Here’s my second point (sorry I get long-winded): it may be difficult to ground one’s ethnic identity theologically, particularly in mixed-race or adopted families, however (and you guys should appreciate this), there is a missiological aspect that is undeniably valuable and must be preserved as long as it is useful to the Spirit and missio Dei. Meaning, if I give up my ethnic/cultural identity and buy into some transcendent or generic notion of being Christian (which by the way, is extremely problematic because this is not a neutral point), then I forfeit my ability to evangelize or advocate (i.e. Esther). Going back to Jon Wymer‘s example of MLK, the reason why the distinction of African American is important to his Christianity (again, I’m using these terms in the sociological category, not in the theological one), is because his Black-ness helped him to interpret his faith properly whereas millions of non-Black Christians sat on their hands and wondered what Scriptures say about the condition of slavery. But ultimately, MLK’s witness came at a time that was critical for tying the intersection of African American and Christian together when it was being questioned as the white man’s religion. Remember that the Nation of Islam and other indigenous African religions were being touted as more authentic and less tainted by colonialism and slavery at the time. For MLK to succeed was not simply an issue of civil rights, it was critical to the mission of God to give voice through the African American church, but imagine how incredibly dismissive if MLK had said, no I don’t see myself as African American Christian, I’m just a Christian working out my faith in the complexities of being Black in America. No, the tension of incarnation is that form and function are indivisible; sociological and theological tensions within an identity are necessary in order to carry out the mission of God. Is it always required? No. Not everyone needs to be an MLK. Is it sinful to promote it? It could be. But recognize that its promotion should be for the sake of bringing others who recognize that descriptor as meaningful and influential to see that being Christian is not limited to white, middle-class, and male.

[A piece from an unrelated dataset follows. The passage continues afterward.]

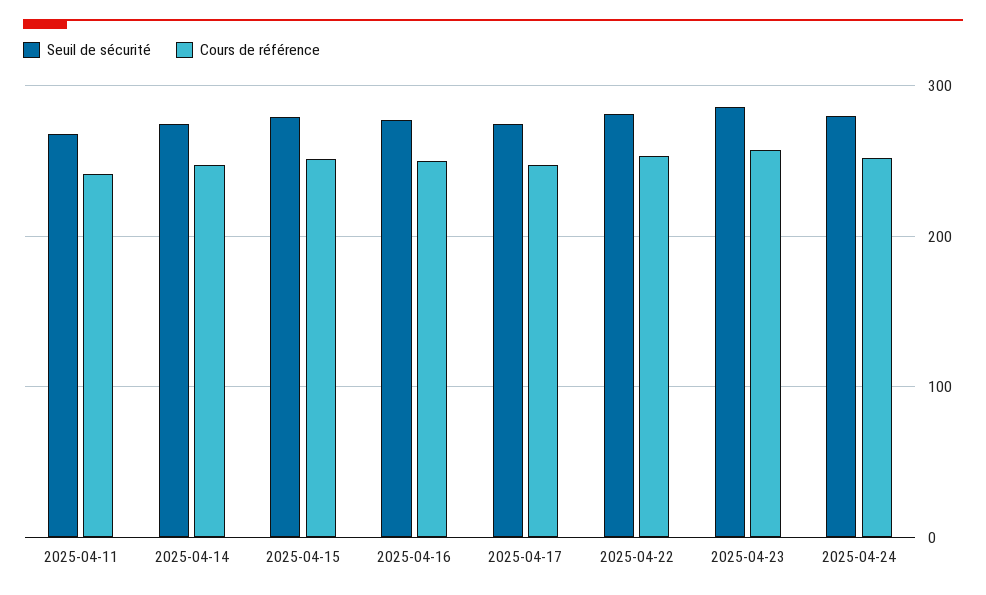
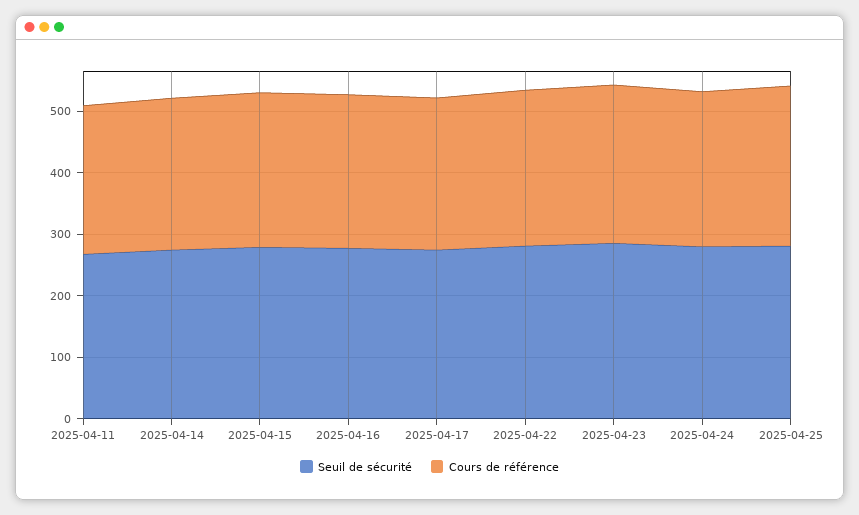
Seuil de sécurité, 2025-04-25: none -> 280
Cours de référence, 2025-04-25: none -> 260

If the hyphenation bothers you, when it comes to ethnic folk at least, just know that when I use it, I don’t care how you see me. I care about how Japanese Americans see me, and African Americans and Chinese Americans. When it comes to people groups with whom I have maximum capacity for reconciliation and mission, or even fellow Korean Americans who have never worked with a White denomination, that is why I represent. It’s not more important to me than being Christian, to me it just happens to be my greatest asset. Shoot, you’ve seen me in person Joe, I don’t have any other assets!
Sorry for being verbose. But I had to get it off my chest.